- Incomplete data—During system requirements definition, we rarely bother to gather the data requirements from down-stream information consumers, such as the marketing department. For example, if we build a system for the lending department of a financial institution, the users of that department will most likely list Initial Loan Amount, Monthly Payment Amount, and Loan Interest Rate as some of the most critical data elements. However, the most important data elements for users of the marketing department are probably Gender Code, Customer Age, or Zip Code of the borrower. Thus, in a system built for the lending department, data elements, such as Gender Code, Customer Age, and Zip Code might not be captured at all, or only haphazardly. This often is the reason why so many data elements in operational systems have missing values or default values.
- Nonintegrated data—Most organizations store data redundantly and inconsistently across many systems, which were never designed with integration in mind. Primary keys often don’t match or are not unique, and in some cases, they don’t even exist. More and more frequently, the development or maintenance of systems is outsourced and even off-shored, which puts data consistency and data quality at risk. For example, customer data can exist on two or more outsourced systems under different customer numbers with different spellings of the customer name and even different phone numbers or addresses. Integrating data from such systems is a challenge.
DATA QUALITY RULES
There are four categories of data quality rules. The first category contains rules about business objects or business entities. The second category contains rules about data elements or business attributes. The third category of rules pertains to various types of dependencies between business entities or business attributes, and the fourth category relates to data validity rules.Business Entity Rules
Business entities are subject to three data quality rules: uniqueness, cardinality, and optionality. These rules have the following properties:Uniqueness—There are four basic rules to business entity uniqueness:
- Every instance of a business entity has its own unique identifier. This is equivalent to saying that every record must have a unique primary key.

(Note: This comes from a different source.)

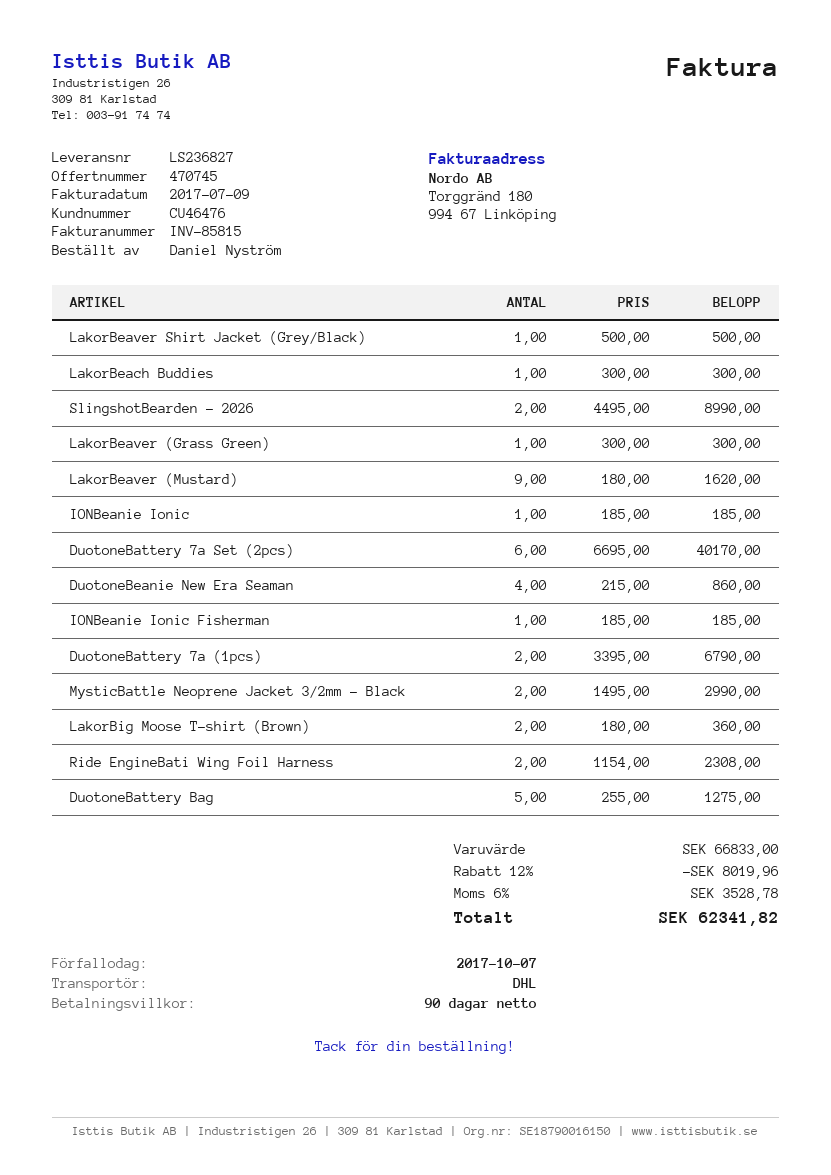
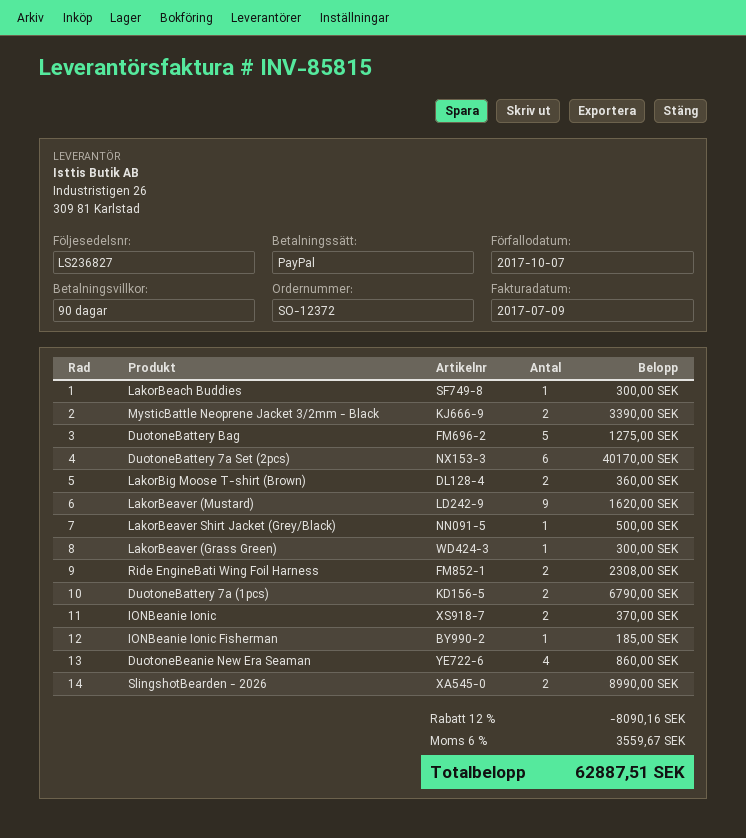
IONBeanie Ionic: 1 for 185.00 -> 2 for 370.00
MysticBattle Neoprene Jacket 3/2mm - Black: 2 for 2990.00 -> 2 for 3390.00
discount: 12% = 8019.96 -> 12% = 8090.16
tax: 6% = 3528.78 -> 6% = 3559.67
total: 62341.82 -> 62887.51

- In addition to being unique, the identifier must always be known. This is equivalent to saying that a primary key can never be NULL.
- Rule number three applies only to composite or concatenated keys. A composite key is a unique identifier that consists of more than one business attribute. This is equivalent to saying that a primary key is made up of several columns. The rule states that a unique identifier must be minimal. This means the identifier can consist only of the minimum number of columns it takes to make each value unique—no more, no less.
- The fourth rule also applies to composite keys only. It declares that one, many, or all business attributes comprising the unique identifier can be a data relationship between two business entities. This is equivalent to saying that a composite primary key can contain one or more foreign keys.